Reproduce only this stretch of the listing below: from the line with "[118,1069,378,1090] esimate-pixels-per-mm.json ->" through the line with "[405,615,416,629] 5 -> [334,605,344,615] 3", exactly as written, with pictures excluded.

Segment Start: Source data

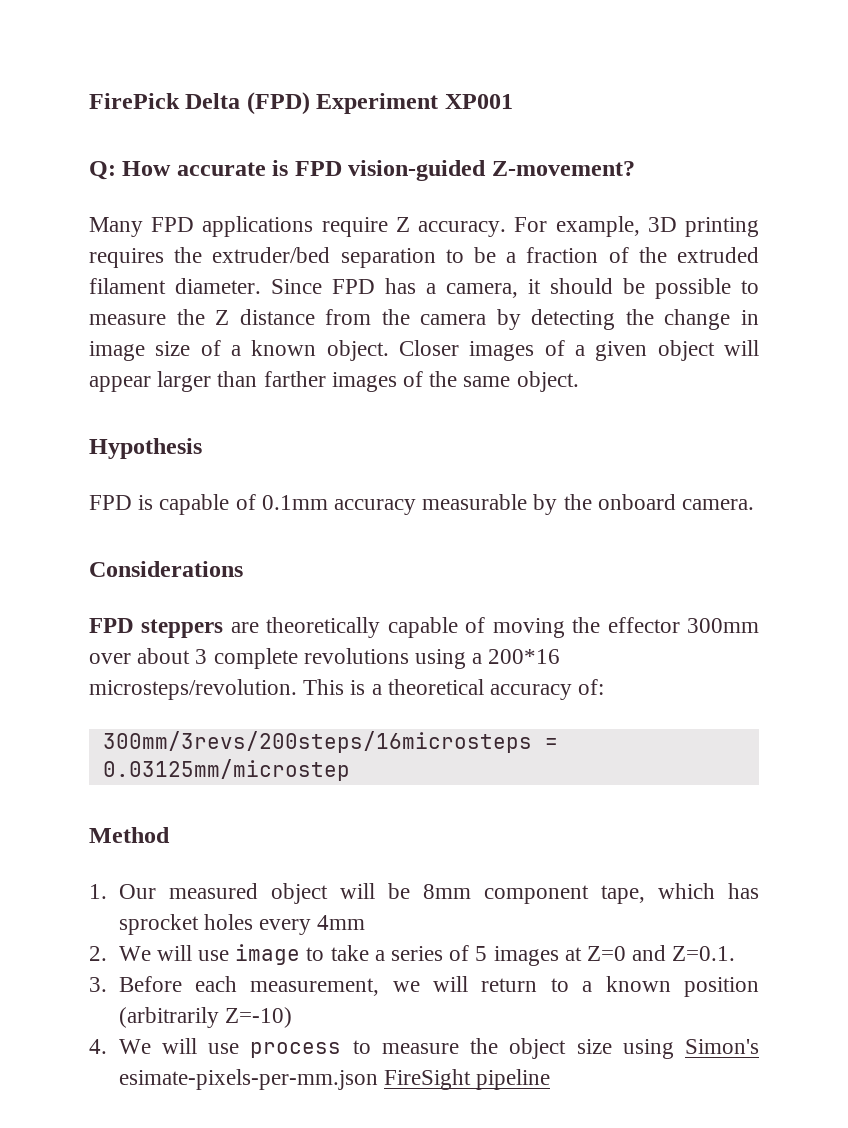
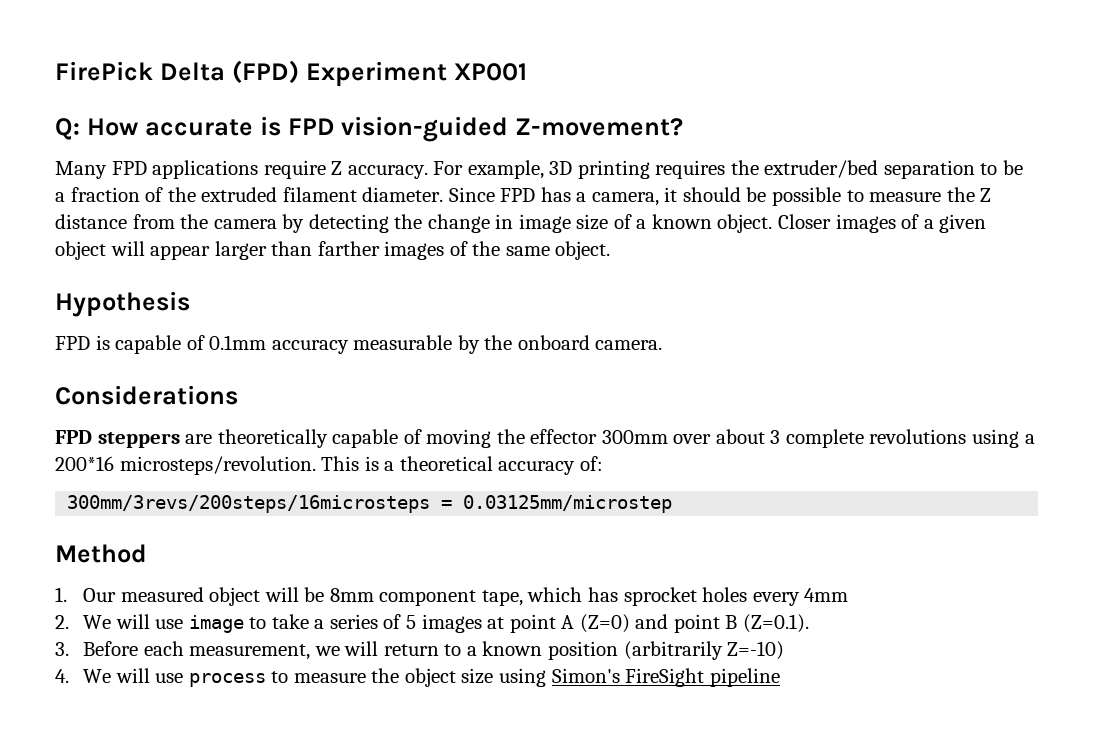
[587,945,736,961] Z=0 and Z=0.1. -> [509,614,809,633] point A (Z=0) and point B (Z=0.1).
[118,1069,378,1090] esimate-pixels-per-mm.json -> (620, 675) none

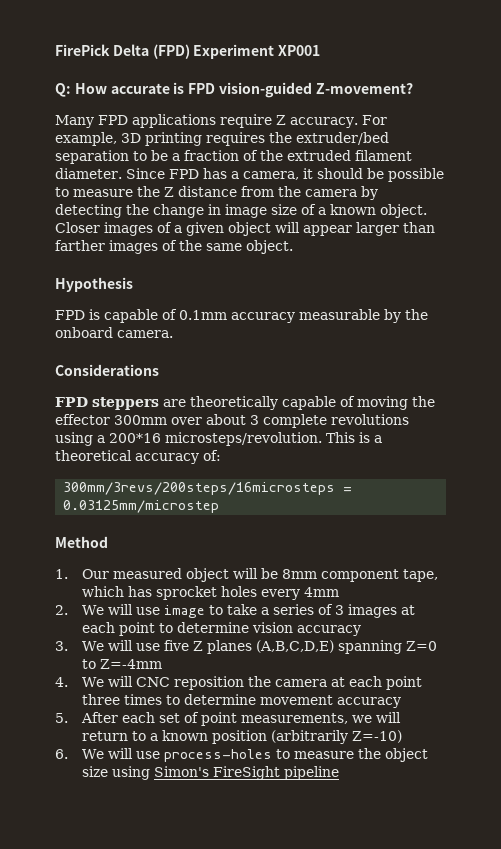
[405,615,416,629] 5 -> [334,605,344,615] 3
[509,614,809,633] [55,641,311,660] point A (Z=0) and point B (Z=0.1). // 3. Before each measurement, -> [81,622,361,636] [55,640,437,654] [81,659,162,669] [55,676,422,690] [81,694,401,708] [55,712,348,726] each point to determine vision accuracy // 3. We will use five Z planes (A,B,C,D,E) spanning Z=0 to Z=-4mm // 4. We will CNC reposition the camera at each point three times to determine movement accuracy // 5. After each set of point measurements,
[55,668,266,687] 4. We will use process -> [55,748,272,762] 6. We will use process-holes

Segment End: Source data

Response.
[118,1069,378,1090] esimate-pixels-per-mm.json -> (620, 675) none

[405,615,416,629] 5 -> [334,605,344,615] 3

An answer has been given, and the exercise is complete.